There are a number of stories regarding the origin of the village's name. Each version agrees that the name comes from the name of a coach/post house or inn. The name cannot be traced earlier than the 19th century. The inn was built on a plot of land known as White Splat in the late 18th century. The Indian Queen Inn stood beside the road leading from Goss Moor to Fraddon, just below the top of the hill. The pub had a small porch and displayed as a sign the portrait of an Indian queen. An inscription on the porch told the story of a Portuguese princess who landed at Falmouth in packet days, and slept one night at this inn on her way to London. Her swarthy appearance gave onlookers the impression that she was an Indian.

It has also been suggested that the royal lady was Pocahontas (1595–1617), an Indigenous American (called an Indian at the time) who was the younger daughter of Powhatan, Mamanatowick of the Powhatan Confederacy who governed much of the Tidewater region, and also was the inspiration for the popular 1995 film of the same name. There is very little evidence to support this story; nevertheless, it is still commonly given as the origin of the name. Pocahontas's name has been given to a modern street in Indian Queens known as Pocahontas Crescent.

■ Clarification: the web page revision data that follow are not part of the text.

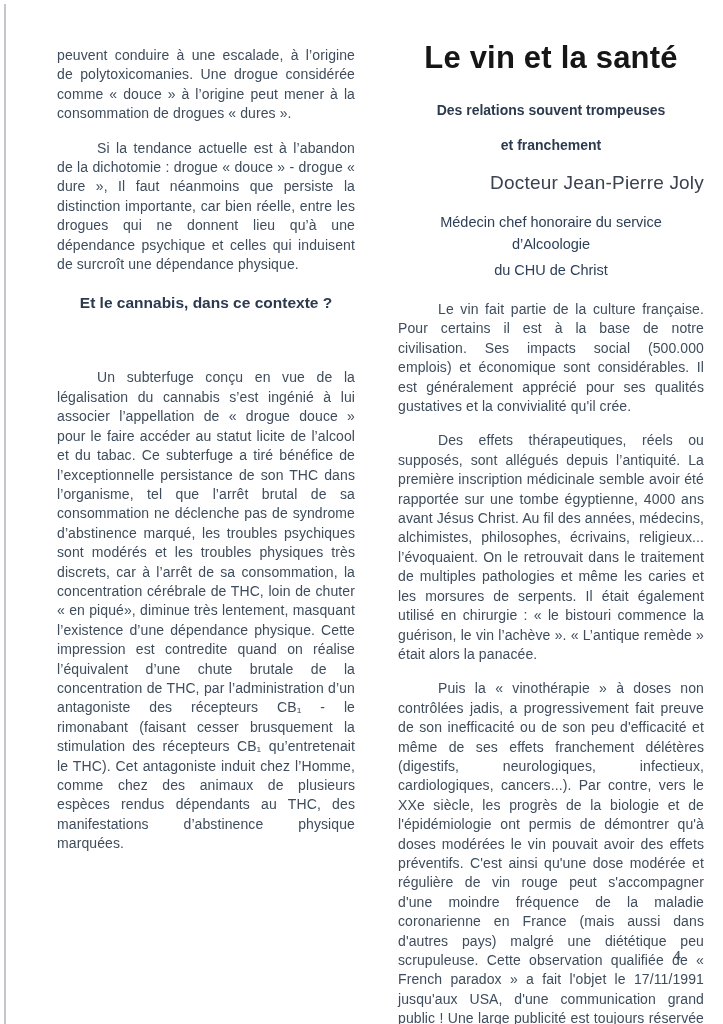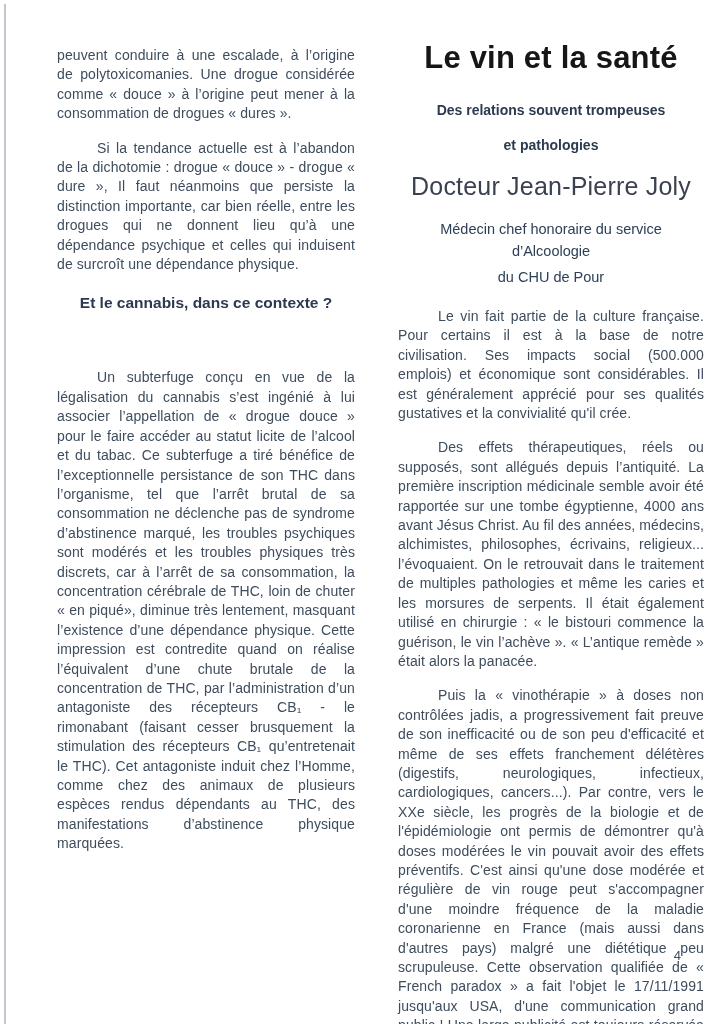"et pathologies" div.subtitle { text: pathologies -> franchement }
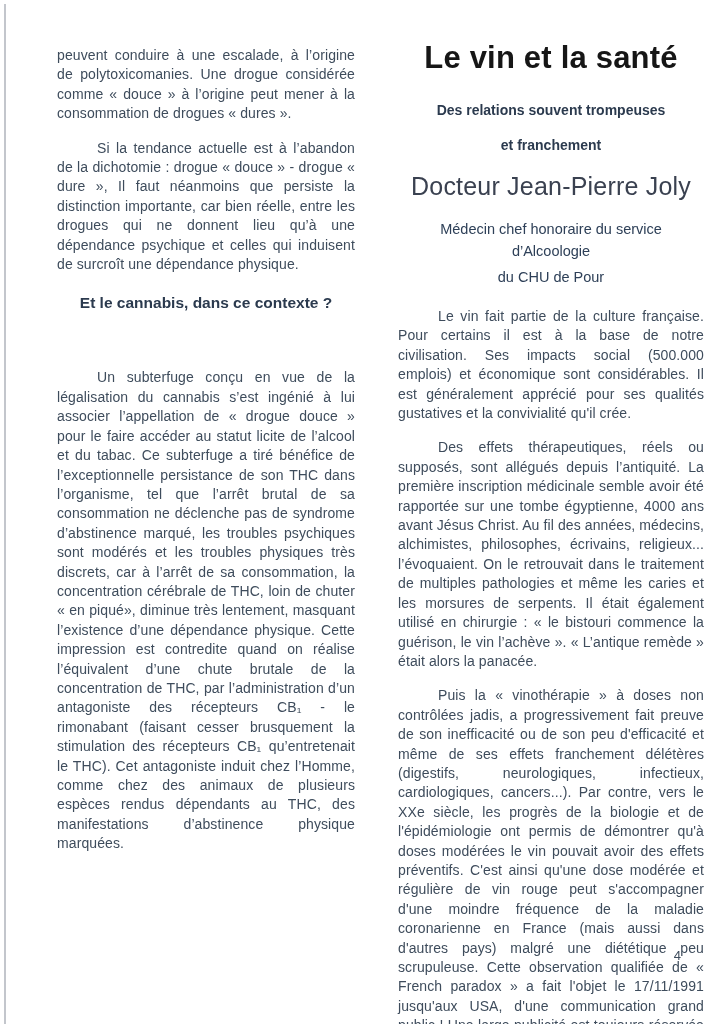"Docteur Jean-Pierre Joly" .author { font-size: 25px -> 19px; text-align: center -> right }
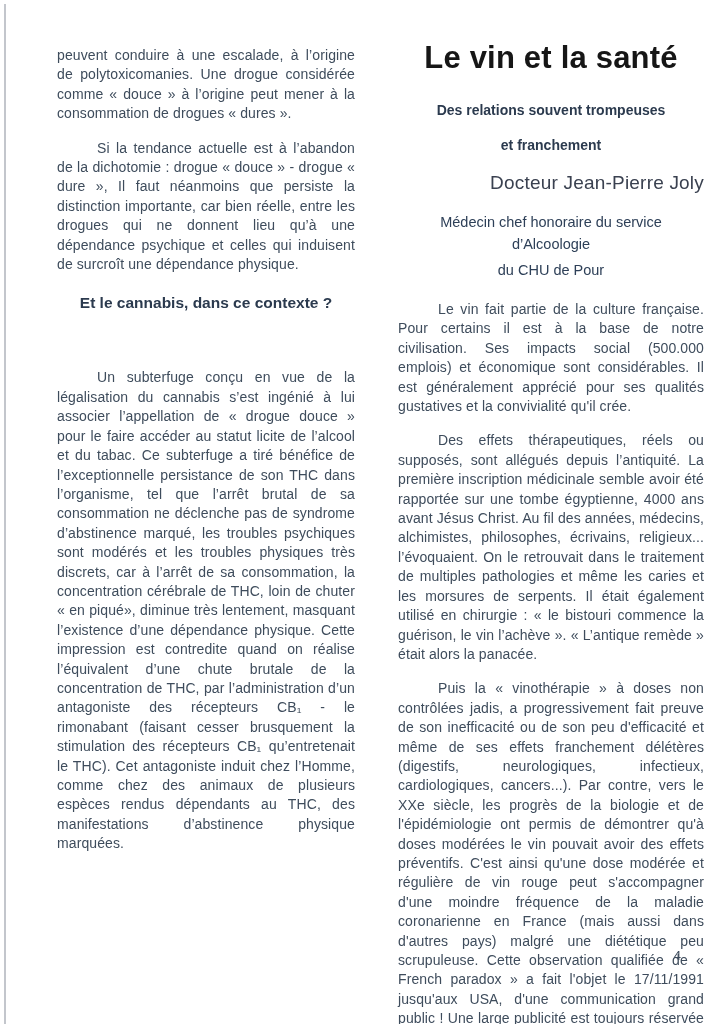"du CHU de Pour" div { text: Pour -> Christ }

Up to April 1780, the inn had the name "The Queen's Head". Sometime thereafter, and definitely by 1787, it had become "The Indian Queen". It seems that the name became "The Indian Queens" around the end of the 18th century. The signboard displayed an American Indian on one side and Victoria as Queen of India on the other. (Queen Victoria reigned 1837–1901; from 1877 she was Empress of India.) On the Ordnance Survey map of Cornwall, 1868–1896, the village is marked as "Indian Queen" and the inn is the "Indian Queen Hotel". The pub was demolished in the 1960s and its old signboard resides in the Truro Museum. In 2009 the old stone lintel from the pub reappeared on a house in Indian Queens not far from the site of the original pub. It bears the inscription:

"THE INDIAN QUEEN
 LICENSED BREWER AND RETAILER OF BEER, CYDER, WINE, AND TOBACCO.
 LICENSED to the POST HORSES"

==Amenities==
The village has a shop, social club, victory hall with post office. There is a primary school, a recreational park and a garage. Kingsley Village is a small outlet shopping centre in nearby Blue Anchor.

==Transport==
With the advent of the UK's growing tourism industry in post-war Britain, Indian Queens became synonymous as a notorious traffic bottleneck during the summer holiday season because the A30 trunk road ran directly through the village. With narrow roads, urban speed limits and a junction to the popular Cornish resort of Newquay, motorists could expect mile-long queues in both directions at peak times. An A30 bypass was finally proposed in 1987 but due to delays it was not opened until 2005, finally bringing an end to the village's traffic problem.

==Cornish wrestling==
Cornish wrestling tournaments for prizes have been held in Indian Queens.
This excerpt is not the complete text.